Water Superintendent Tony Lerda commented on the status of the MoDOT project, saying progress has been brisk with the good weather we’ve been enjoying.

Crews are currently still working on 58 Highway/Pine St., moving south toward 9th St. Lerda explained the goal is to finish with laying asphalt on Pine St. before they move downtown to 2nd St. and begin digging up the street in the business district.

Crews will probably start work on 2nd St. around Christmastime.

Watch the Image for details on detours and alternate business entrances.

Lerda also mentioned there is a dip at the 131 Highway intersection near the Breaktime stop sign that will be repaired soon.

In a city lake/water update, Lerda told the board he is researching placing a curtain wall around the intake structure at the city lake.

He explained that taste and odor problems with city water are caused by carbonous material, vegetation decay and manganese and that it is very costly to treat.

“It occurs during the lake turnover or during heavy rains when there is a shifting of the water,” Lerda said.

He is going to research whether building a basin in the lake to pre-treat and treat the water for taste and odor by separating the flow will help.

In a sewer system update regarding I&I (inflow and infiltration), Lerda informed the board that the system is performing well.

“We are still finding some issues with I&I as we go along with our project and correcting them (as they are discovered).

In a SAGR update regarding rubber cap quotes, Lerda explained to the board that when he initially began researching this project, he was receiving quotes based on playground-grade rubber chips.

He contacted the SAGR producer for some specifications and determined that the rough cut size, which is between one and three inches and less costly than playground-grade, was what was needed for this project.

Lerda contacted all of the companies that had placed bids and requested that they re-bid the project with the one- to three-inch specifications.

He went on to say, The National Playground quote was for 331 tons of two-inch nugget size for $14,895, with shipping and handling charges of $16,250, for a total cost of $31,145.

The Rooster Rubber quote was for 260 tons of one- to three-inch nominal size for $7,800 with freight cost of $9,600, for a total cost of $17,400.

The last quote was from All Inclusive Rec for 300 tons of one- to three-inch nominal size for $8,850, with freight of $10,500, for a total cost of $19,350.

A motion was made to approve the quote from Rooster Rubber and to proceed.

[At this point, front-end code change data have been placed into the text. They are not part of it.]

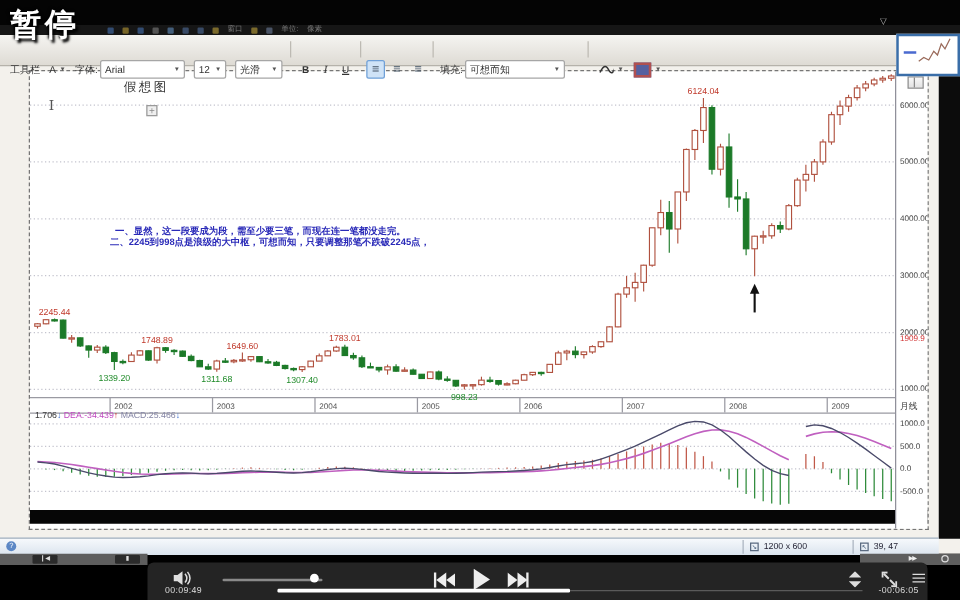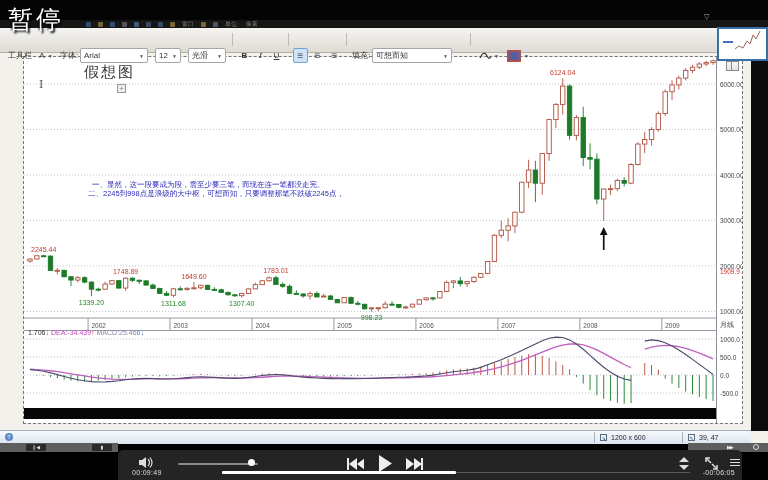"暂停" #pause { font-weight: normal -> bold }
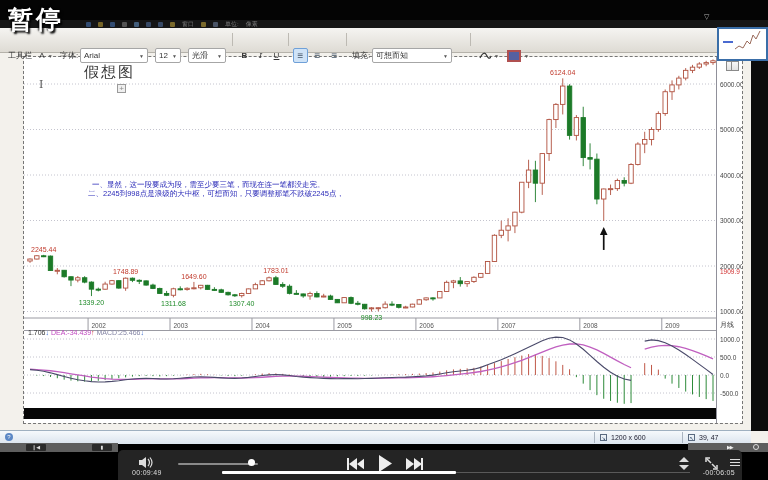"假想图" #title { font-size: 15px -> 10px; left: 60px -> 75px }
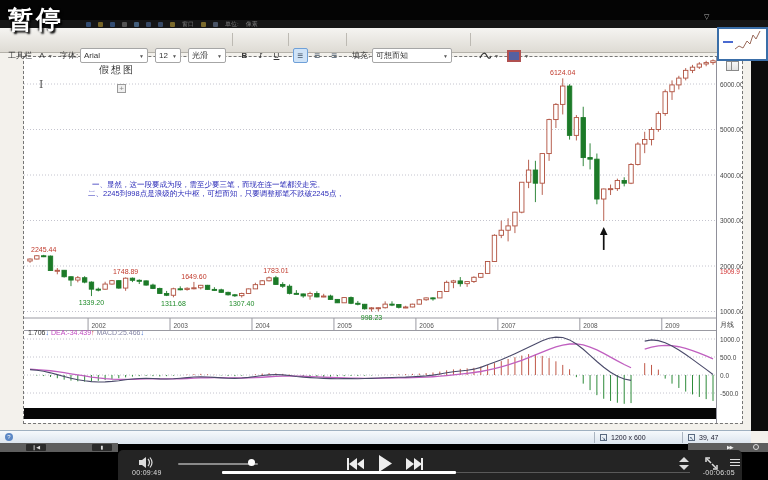"一、显然，这一段要成为段，需至少要三笔，而现在连一笔都没走完。" #anno { font-weight: normal -> bold }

After a second to the motion, Chairman Katy Barrett called for a vote.

A roll call vote was taken, with all voting in favor of the measure. City Councilman Ray Briscoe, who was present at the meeting, is going to contact the Department of Natural Resources (DNR) and inform them that Holden would still like to apply for the grant, but won’t be needing the maximum amount available any longer.

Since this is a reimbursement grant, the project can proceed and the city will submit the invoice to DNR later if approval for the grant is issued.

In old business, smart meters were discussed.

Lerda informed the board that he had returned the completed paperwork to Midwest Meters, and everything was moving forward.

“We are in the process of getting the sizes of meter pit lids together,” Lerda said.

“There are some apartment complexes (in Holden) that service multiple dwellings, but only have one meter servicing the location.”

Lerda asked the board to update the rate schedule to state, “If a single meter is serving more then one (1) dwelling, then the bill will be divided as per ordinance.”

Lerda explained the only other option would be to re-plumb the location and install four separate meters.

He also reported that some locations had been found to have two-inch meters that are not needed.

“This is allowing some accountability issues since a small flow going through a meter that is too large, is allowing the water flow not to register and be billed at times,” he explained.

These issues will be addressed. There being no further business, the regular meeting of the BPW closed, to reopen in December.